The WAG Engine reaches the site pointed out by the user and collects the HTML pages belonging to it. Once the site pages are locally available, the WAG Engine starts its analysis. In doing that, some additional information on the domain of interest is needed; it is provided either by the system knowledge base or by the user, through an interactive session. In the latter case, the pieces of information gathered by the user are added to the knowledge base for further reuse. The main objective of the analysis process is to associate with the site under observation a conceptual data schema and to populate it. The results of such a process, that may again involve the user in an interactive fashion, are stored in the WEB DataBase. More precisely, the WEB DataBase contains both the data and the locations in which such data are available (e.g., the page URL, the page paragraph, etc.).
Once the site has been fully analyzed, the user is provided with a new powerful way to access the information stored in the site itself: s/he can query the WEB through the WAG Querier, according to several query modalities provided by the system.
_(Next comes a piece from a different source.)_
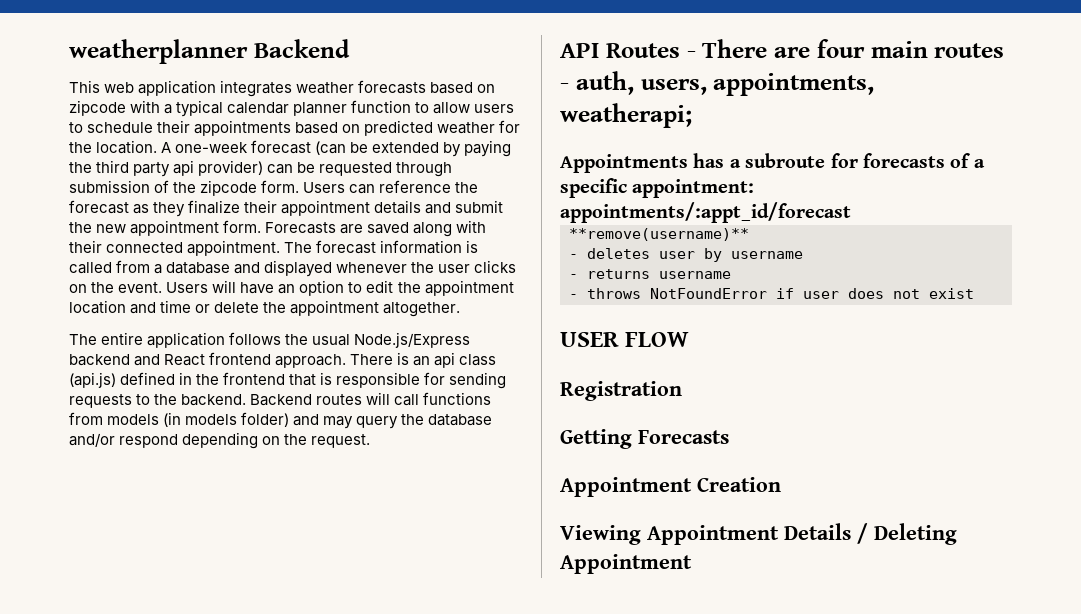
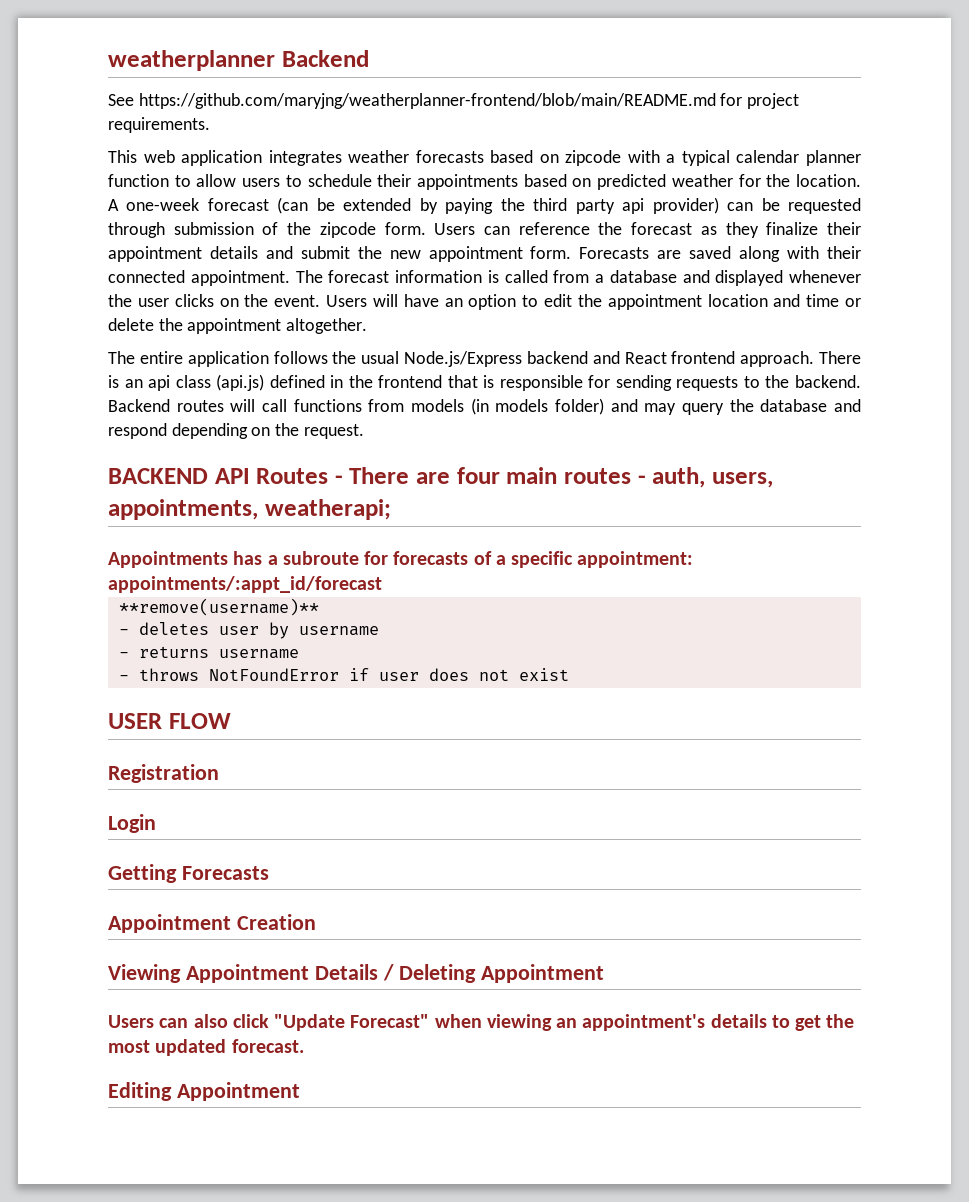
(350, 48) none -> [108,93,800,109] [108,117,210,133] // See https://github.com/maryjng/weatherplanner-frontend/blob/main/README.md for project requirements.
[69,433,115,447] and/or -> [833,399,861,412] and
(371, 441) none -> [108,468,208,484] BACKEND
(682, 391) none -> [108,814,156,833] // Login
(692, 564) none -> [108,1014,855,1031] [108,1039,304,1056] [108,1082,300,1101] // Users can also click "Update Forecast" when viewing an appointment's details to get the most updated forecast. // Editing Appointment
The WAG Querier handles all the phases needed to answer a user query: query formulation, query distribution, and query result presentation. In particular, it provides the user with a multiparadigmatic visual environment (see [3]), equipped with different visualizations and interaction mechanisms, including a synchronized browser on the database schema and instances and several ad-hoc features for interacting with multimedia data.
Below we focus on the two main submodules of the WAG engine: The Page Classifier and the Conceptualizer.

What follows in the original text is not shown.